Unhappy with the decision, the parents of Priyanka filed an FIR against Salamat, accusing him of "kidnapping" and "abduction to compel a marriage".
Inter-religious marriages in recent times have turned into a matter of debate for many. One can sight several instances where it has taken an ugly turn despite the adults consenting to the marriage.
In one such incident, the Allahabad High Court on Tuesday (November 24) cancelled a case filed against a Muslim man by the parents of his wife. The girl had converted to Islam last year after marrying Salamat Ansari.
"Interference in a personal relationship would constitute a serious encroachment into the right to freedom of choice of the two individuals," the court observed in a verdict.
The two-judge bench further said, "We do not see Priyanka Kharwar and Salamat Ansari as Hindu and Muslim, rather as two grown-up individuals who - out of their own free will and choice - are living together peacefully and happily over a year. The Courts and the Constitutional Courts, in particular, are enjoined to uphold the life and liberty of an individual guaranteed under Article 21 of the Constitution of India."
Salamat Ansari belongs to Kushinagar in Uttar Pradesh.

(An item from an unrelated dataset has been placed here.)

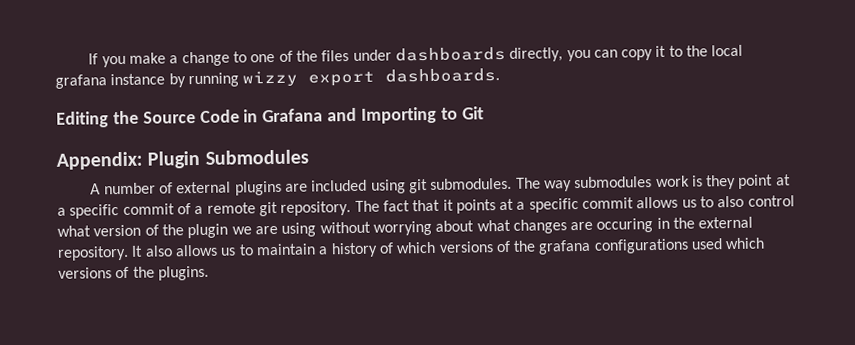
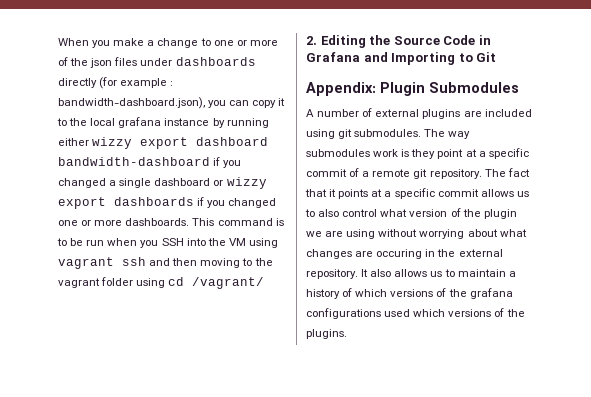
- If you make a change to one of the files under dashboards directly, you can copy it to the local grafana instance by running wizzy export dashboards.
- Editing the Source Code in Grafana and Importing to Git
+ When you make a change to one or more of the json files under dashboards directly (for example : bandwidth-dashboard.json), you can copy it to the local grafana instance by running either wizzy export dashboard bandwidth-dashboard if you changed a single dashboard or wizzy export dashboards if you changed one or more dashboards. This command is to be run when you SSH into the VM using vagrant ssh and then moving to the vagrant folder using cd /vagrant/
+ 2. Editing the Source Code in Grafana and Importing to Git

Priyanka Kharwar married Ansari in August last year without the wishes of her parents. Just before the marriage, Priyanka converted to Islam and changed her name to Alia.

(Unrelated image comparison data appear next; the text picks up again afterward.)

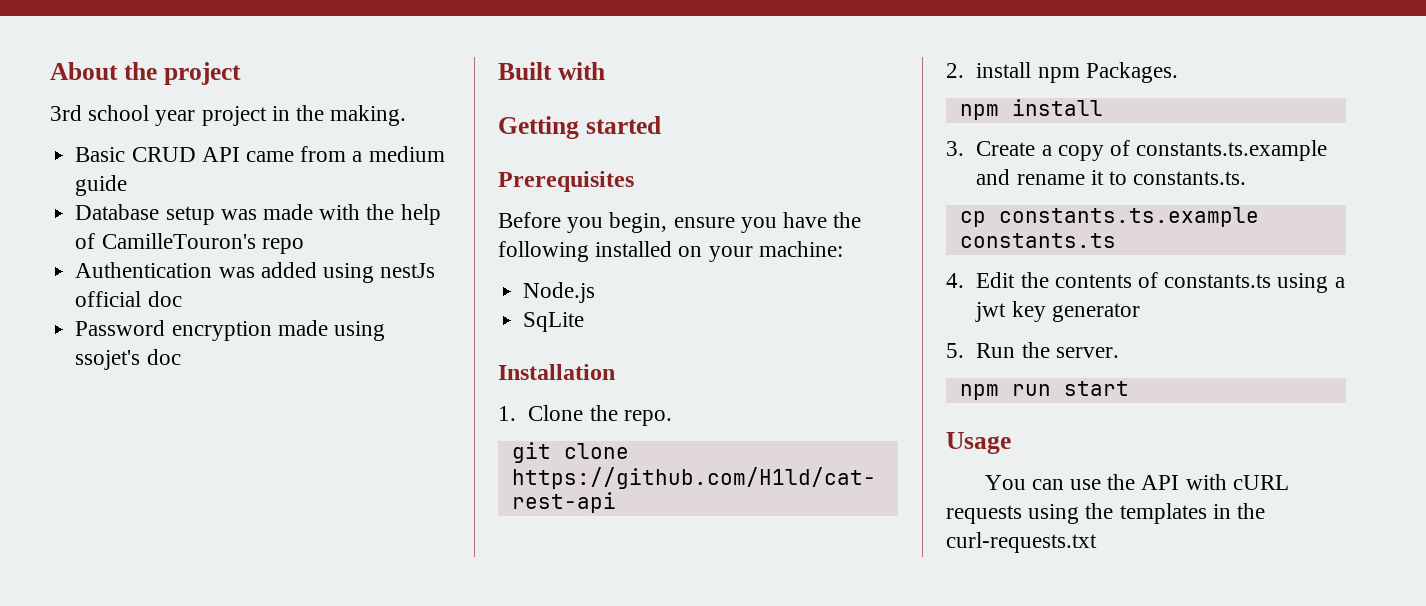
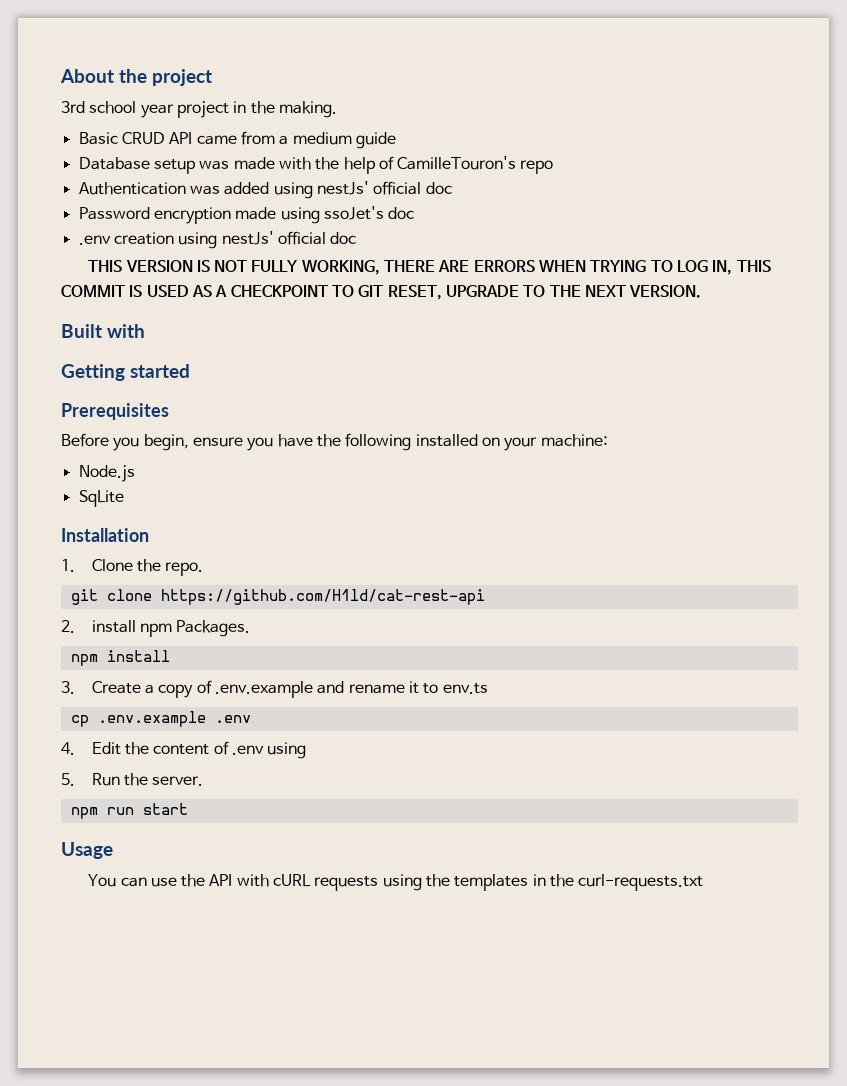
- Authentication was added using nestJs official doc
+ Authentication was added using nestJs' official doc
- Password encryption made using ssojet's doc
+ Password encryption made using ssoJet's doc
+ .env creation using nestJs' official doc
+ THIS VERSION IS NOT FULLY WORKING, THERE ARE ERRORS WHEN TRYING TO LOG IN, THIS COMMIT IS USED AS A CHECKPOINT TO GIT RESET, UPGRADE TO THE NEXT VERSION.
- 3. Create a copy of constants.ts.example and rename it to constants.ts.
+ 3. Create a copy of .env.example and rename it to env.ts
- cp constants.ts.example constants.ts
+ cp .env.example .env
- 4. Edit the contents of constants.ts using a jwt key generator
+ 4. Edit the content of .env using

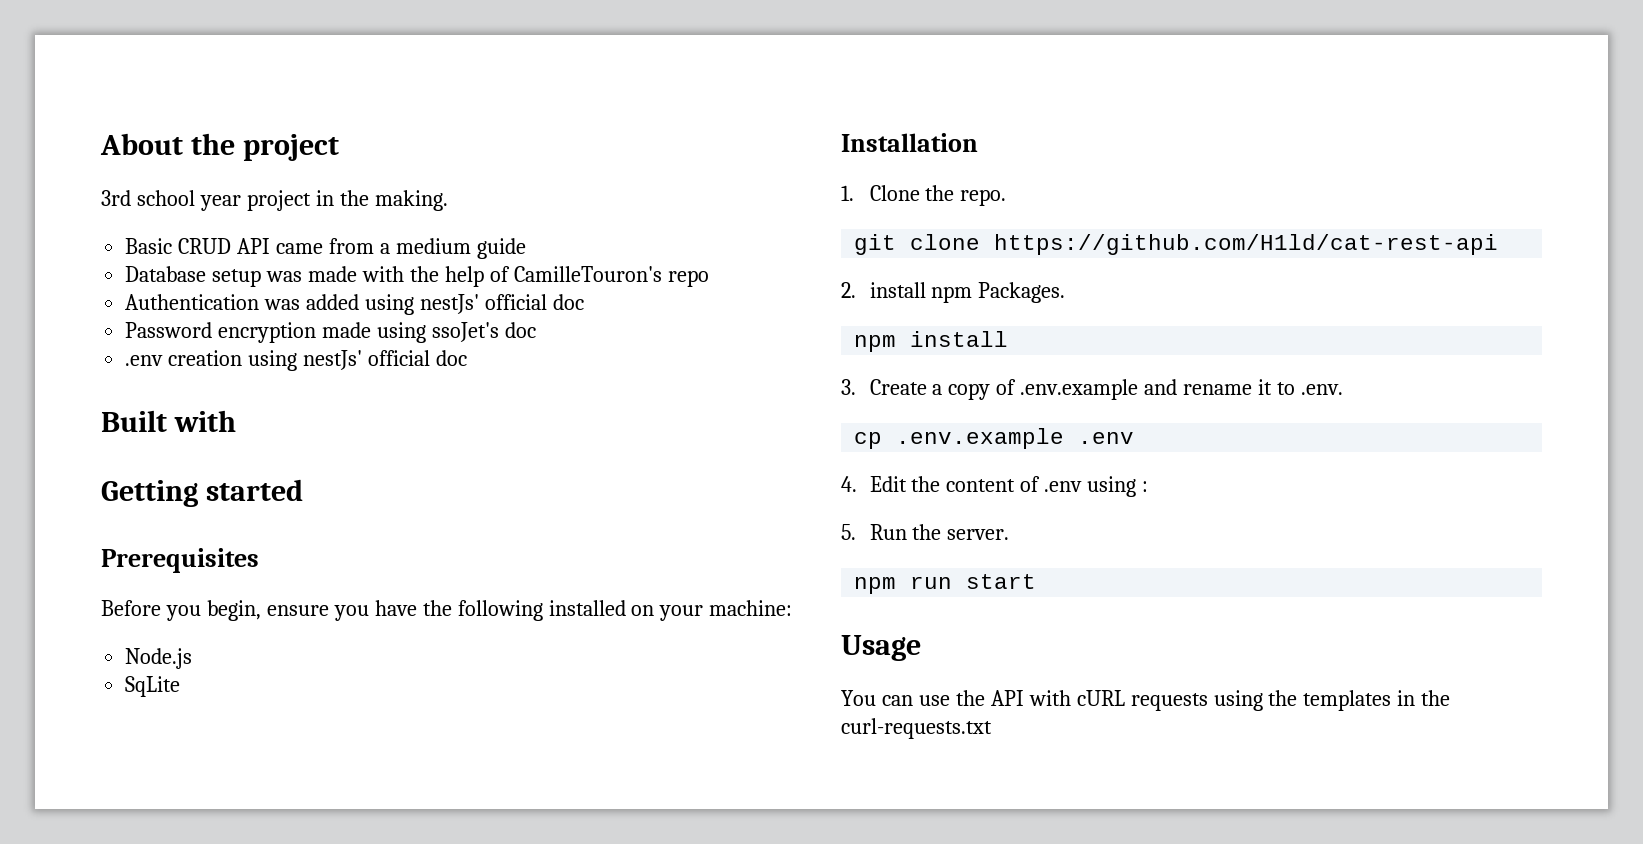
- THIS VERSION IS NOT FULLY WORKING, THERE ARE ERRORS WHEN TRYING TO LOG IN, THIS COMMIT IS USED AS A CHECKPOINT TO GIT RESET, UPGRADE TO THE NEXT VERSION.
- 3. Create a copy of .env.example and rename it to env.ts
+ 3. Create a copy of .env.example and rename it to .env.
- 4. Edit the content of .env using
+ 4. Edit the content of .env using :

Unhappy with the decision, the parents of Priyanka filed an FIR against Salamat, accusing him of "kidnapping" and "abduction to compel a marriage". The stringent POCSO Act (Protection of Children from Sexual Offences Act) was also included in the complaint on the claims by the parents that Priyanka was a minor at the time of marriage.

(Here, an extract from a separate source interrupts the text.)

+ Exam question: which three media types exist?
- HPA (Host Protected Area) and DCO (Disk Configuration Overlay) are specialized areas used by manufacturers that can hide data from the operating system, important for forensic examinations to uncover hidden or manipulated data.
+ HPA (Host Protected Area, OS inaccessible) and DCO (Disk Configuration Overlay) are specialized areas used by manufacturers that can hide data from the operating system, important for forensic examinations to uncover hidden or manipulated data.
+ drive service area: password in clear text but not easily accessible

"The right to live with a person of his/her choice irrespective of religion professed by them is intrinsic to right to life and personal liberty," the High Court ruled, rejecting the petition filed by Priyanka's parents as well as the Uttar Pradesh government.
Salamat and Priyanka had challenged the FIR in the court claiming that it was filed with malice and intent to end their marriage.
Referring to the constitution the division bench of the Allahabad High Court observed, "We fail to understand that if the law permits two persons even of the same sex to live together peacefully then neither any individual nor a family nor even state can have objection to relationship of two major individuals who out of their own free will are living together. The decision of an individual who is of the age of majority, to live with an individual of his/her choice is strictly a right of an individual and when this right is infringed it would constitute breach of his/her fundamental right to life and personal liberty as it includes right to freedom of choice, to choose a partner and right to live with dignity as enshrined in Article 21 of the Constitution of India."